Media release – September 12, 2005

Earliest sketches of NZ in lot expected to fetch stg7000 – and a Goldie worth stg15,000 at Christies

Some of the earliest sketches of New Zealand towns go under the hammer at Christie’s next week in a lot expected to fetch stg7000.

The 1853 sketches are by Frederick Mackie and show scenes including Wairau, Kaiteriteri, Nelson, Motueka, Riwaka,Queen Charlotte Sound, Tinakori Rd Wellington, Petone Pa, Port Nicholson from the hills behind Wellington and Paramata.

A Christie’s spokesman said Mackie’s sketches were some of the ``earliest, detailed drawings’’ of the northern areas of the South Island and there were also plentiful sketches in and around Wellington.

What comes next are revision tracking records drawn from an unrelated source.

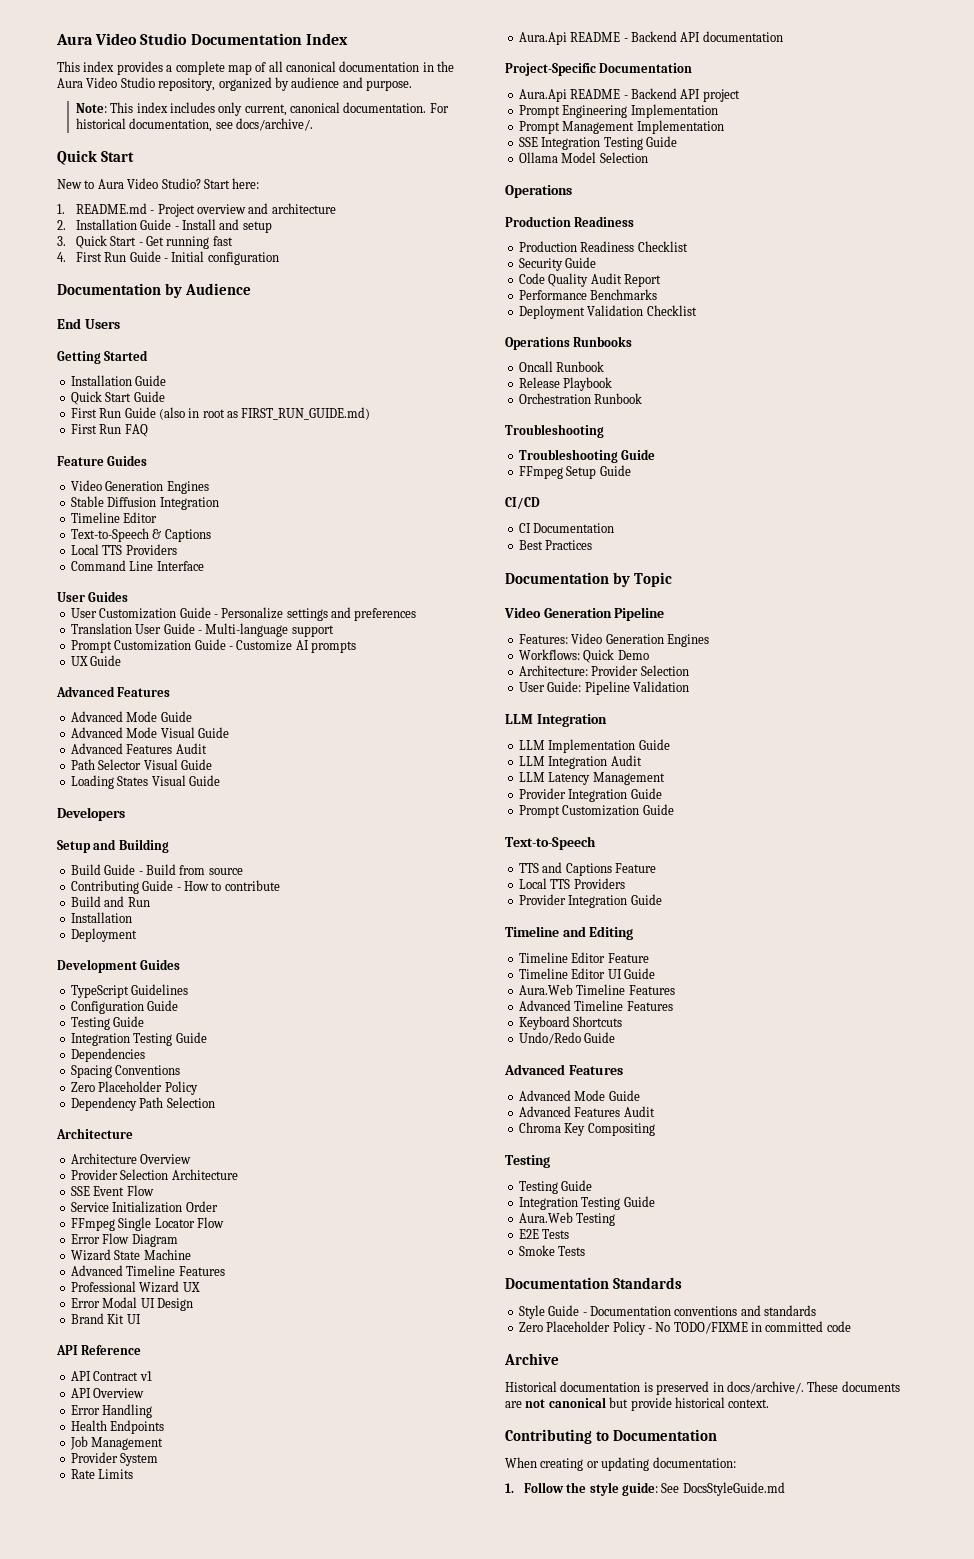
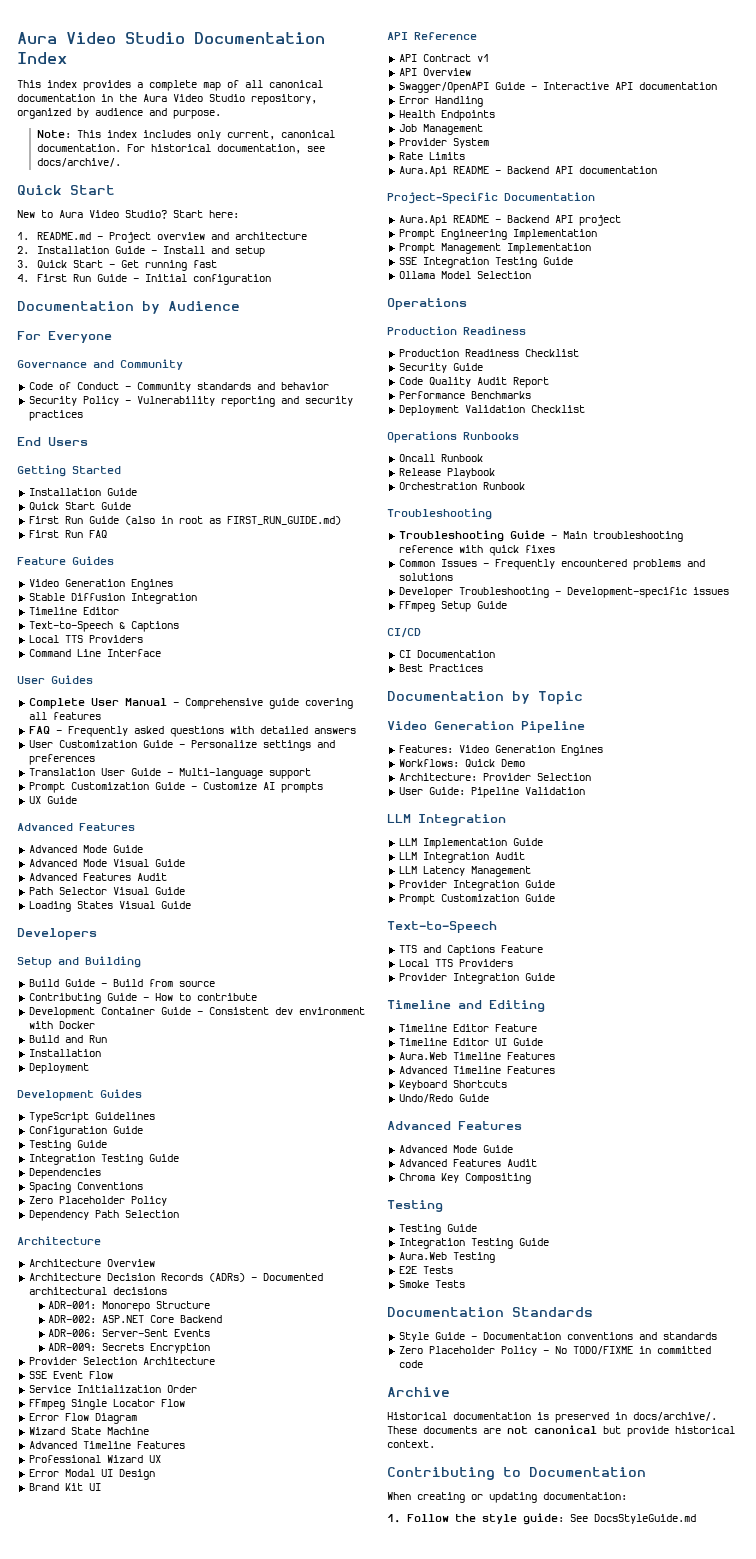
+ For Everyone
+ Governance and Community
+ Code of Conduct - Community standards and behavior
+ Security Policy - Vulnerability reporting and security practices
+ Complete User Manual - Comprehensive guide covering all features
+ FAQ - Frequently asked questions with detailed answers
+ Development Container Guide - Consistent dev environment with Docker
+ Architecture Decision Records (ADRs) - Documented architectural decisions
+ ADR-001: Monorepo Structure
+ ADR-002: ASP.NET Core Backend
+ ADR-006: Server-Sent Events
+ ADR-009: Secrets Encryption
+ Swagger/OpenAPI Guide - Interactive API documentation
- Troubleshooting Guide
+ Troubleshooting Guide - Main troubleshooting reference with quick fixes
+ Common Issues - Frequently encountered problems and solutions
+ Developer Troubleshooting - Development-specific issues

Mackie, from north Yorkshire, produced sketches of New Zealand towns and cities like Wellington and Nelson showing only a handful of buildings more than 150 years ago.

Mackie and Robert Lindsey, a fellow Quaker, carried out a missionary tour of Australia and New Zealand. Mackie's diaries begin as the pair set sail from Gravesend on the Wellington. They arrived in New Zealand in 1853 where they spent six months.

His diaries record not only his missionary work but also the colonial social and economic life and the flora and fauna, all enriched by his own sketches.

The sketchbooks including small but densely drawn and detailed topographical, botanical and natural history subjects along with incidental sketches of his modes of travel, provide an extraordinarily rich visual record of early settlements and scenery in New Zealand.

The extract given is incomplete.